Sepanjang 2026, imbal hasil Treasury Amerika Serikat (AS) menjadi salah satu indikator yang banyak digunakan untuk membaca arah pergerakan mata uang. Bahkan, perubahan imbal hasil dinilai mampu memberikan sinyal lebih cepat dibandingkan berbagai pernyataan pejabat maupun perkembangan politik.
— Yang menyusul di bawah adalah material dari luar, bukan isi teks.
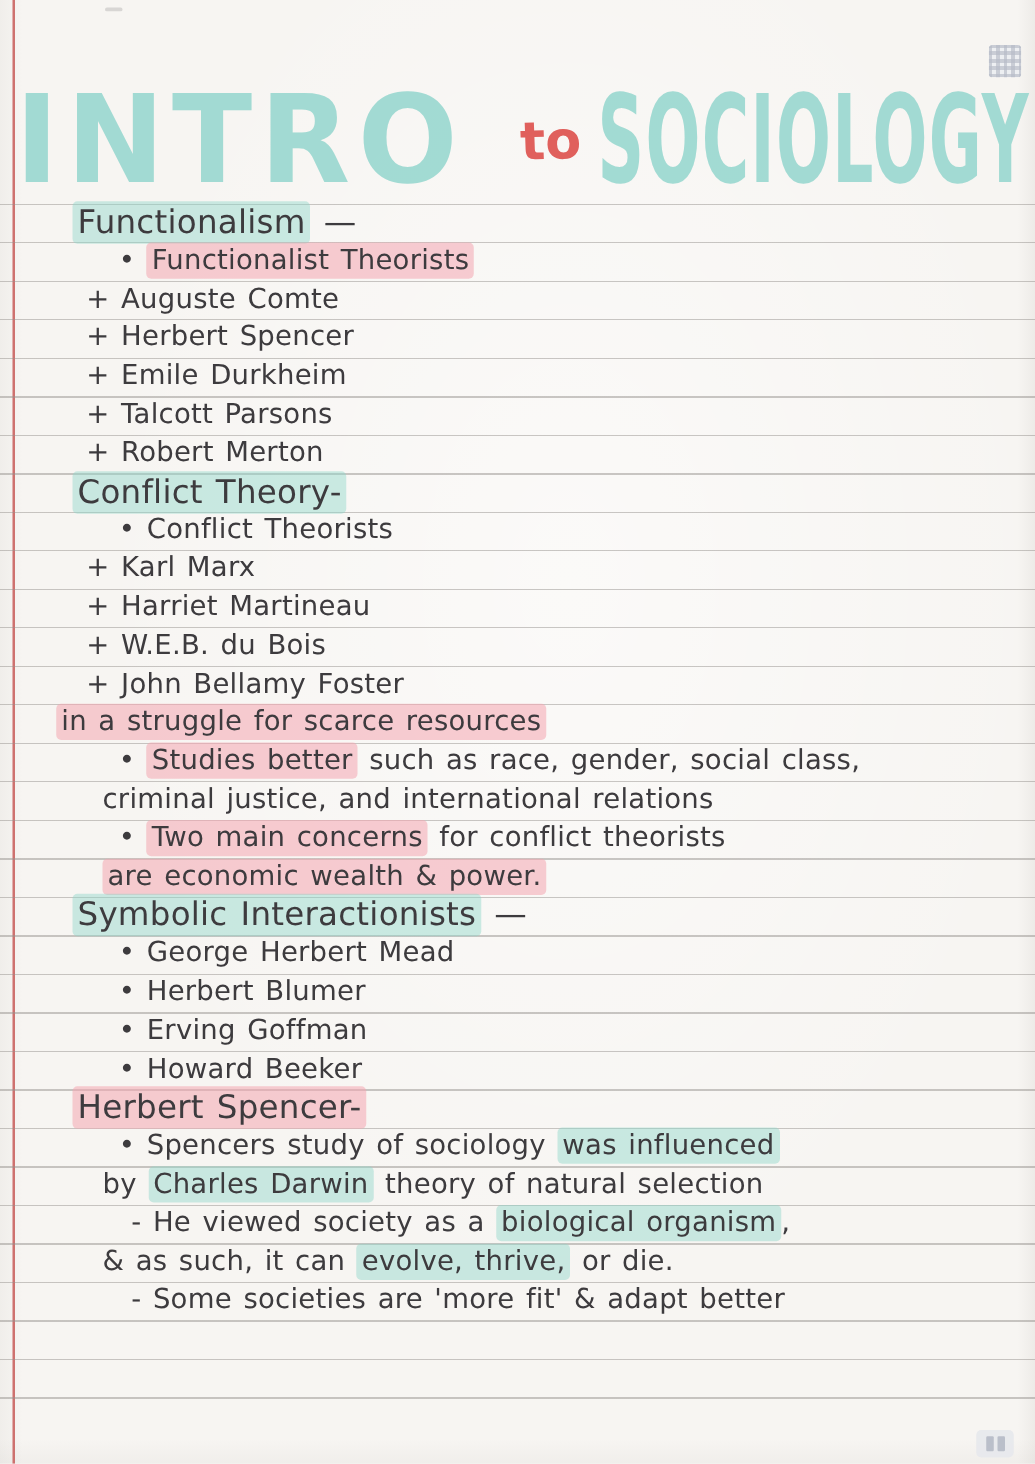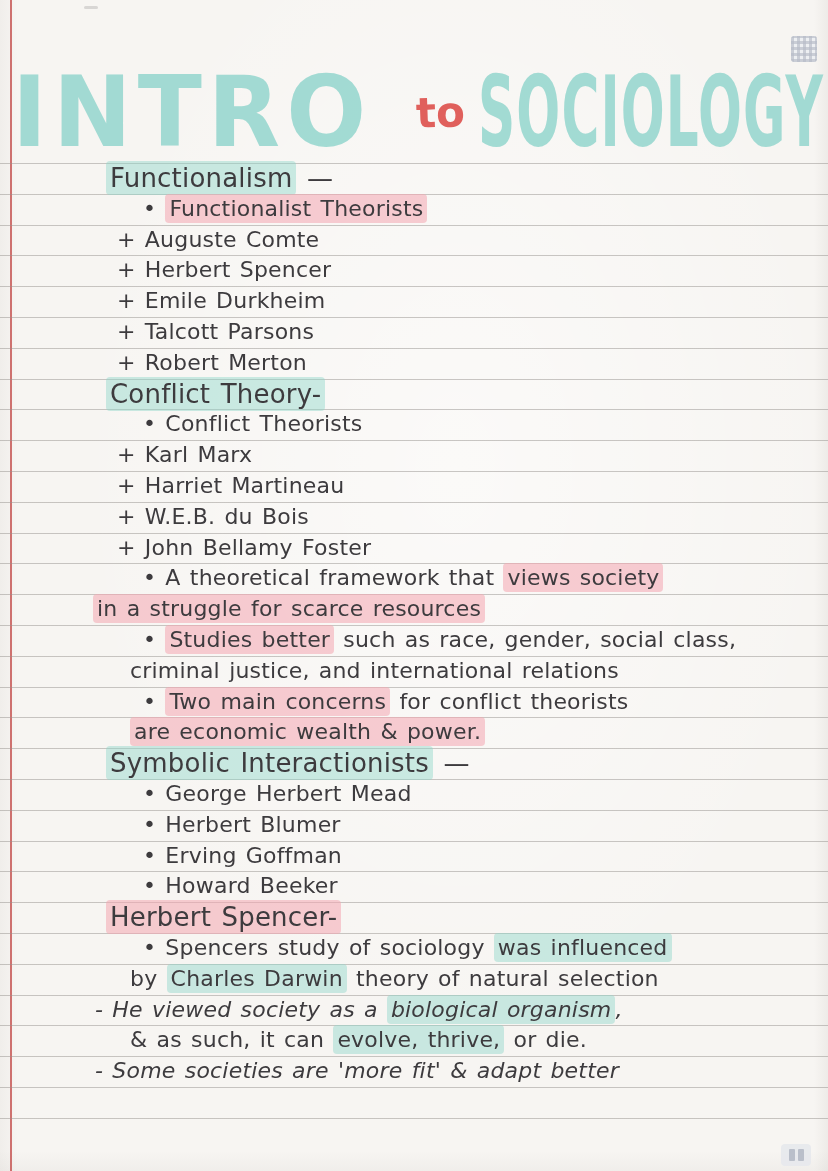--- a/index.html
+++ b/index.html
@@ -58,7 +58,7 @@
   }
   
   .note {
-    position:absolute; left:0; top:163px; width:767px;margin-left:48px;
+    position:absolute; left:0; top:163px; width:767px;
   }
   .nline {
     height:30.8px; line-height:30.8px; white-space:nowrap;

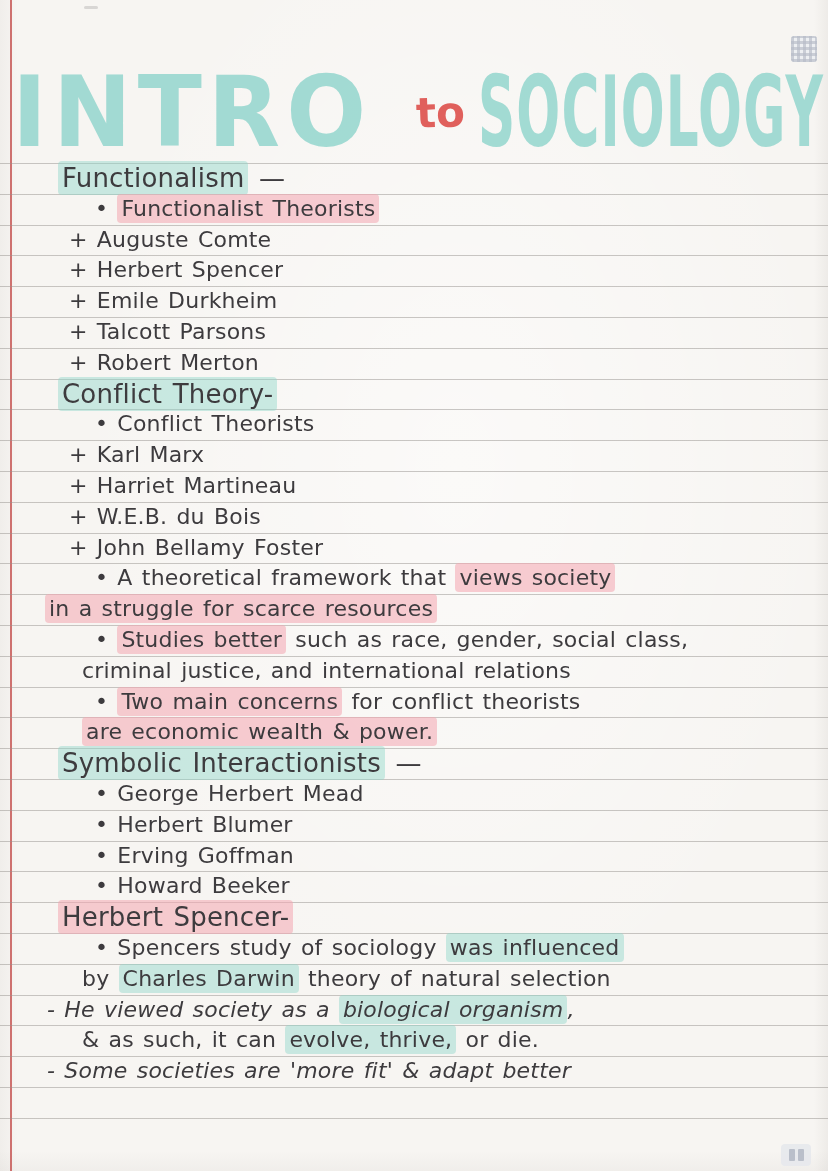--- a/index.html
+++ b/index.html
@@ -117,7 +117,6 @@
     <div class="nline lv-b2"><span>+ Harriet Martineau</span></div>
     <div class="nline lv-b2"><span>+ W.E.B. du Bois</span></div>
     <div class="nline lv-b2"><span>+ John Bellamy Foster</span></div>
-    <div class="nline lv-b1"><span>• A theoretical framework that </span><span class="hl-pink">views society</span></div>
     <div class="nline lv-cont"><span class="hl-pink">in a struggle for scarce resources</span></div>
     <div class="nline lv-b1"><span>• </span><span class="hl-pink">Studies better</span><span> such as race, gender, social class,</span></div>
     <div class="nline lv-cont2"><span>criminal justice, and international relations</span></div>

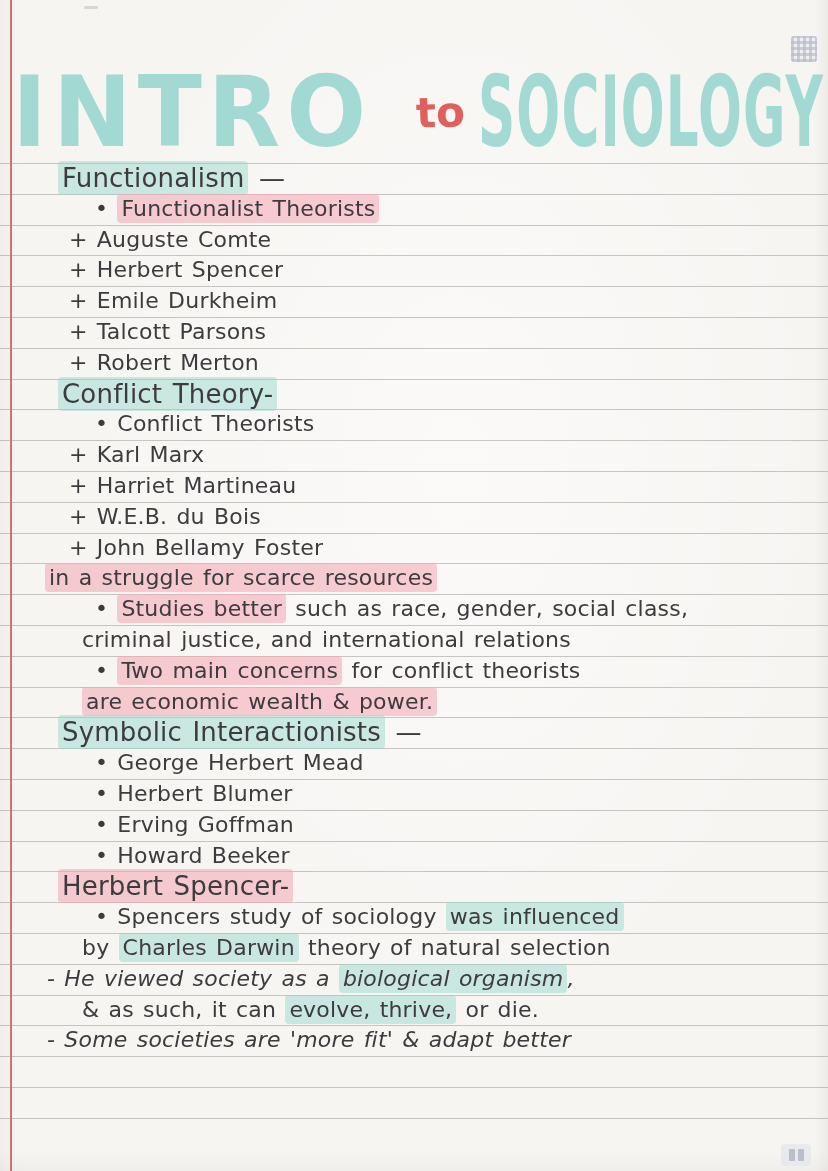--- a/index.html
+++ b/index.html
@@ -69,7 +69,7 @@
   .lv-b2   { padding-left:69px; }
   .lv-cont { padding-left:45px;  }
   .lv-cont2{ padding-left:82px;  }
-  .lv-d    { padding-left:47px;font-style:italic; }
+  .lv-d    { padding-left:105px; }
   .hl-pink { background:var(--highlight-pink); border-radius:4px; padding:2px 4px; }
   .hl-teal { background:var(--highlight-teal); border-radius:4px; padding:2px 4px; }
Kondisi tersebut terjadi karena imbal hasil obligasi mencerminkan ekspektasi pasar terhadap inflasi, suku bunga, hingga prospek pertumbuhan ekonomi. Ketika ekspektasi berubah, pergerakan obligasi pun biasanya langsung merespons.
Bagi trader forex, memahami hubungan antara pasar obligasi dan nilai tukar kini menjadi bagian penting dalam menyusun strategi analisis fundamental sebelum mengambil keputusan transaksi.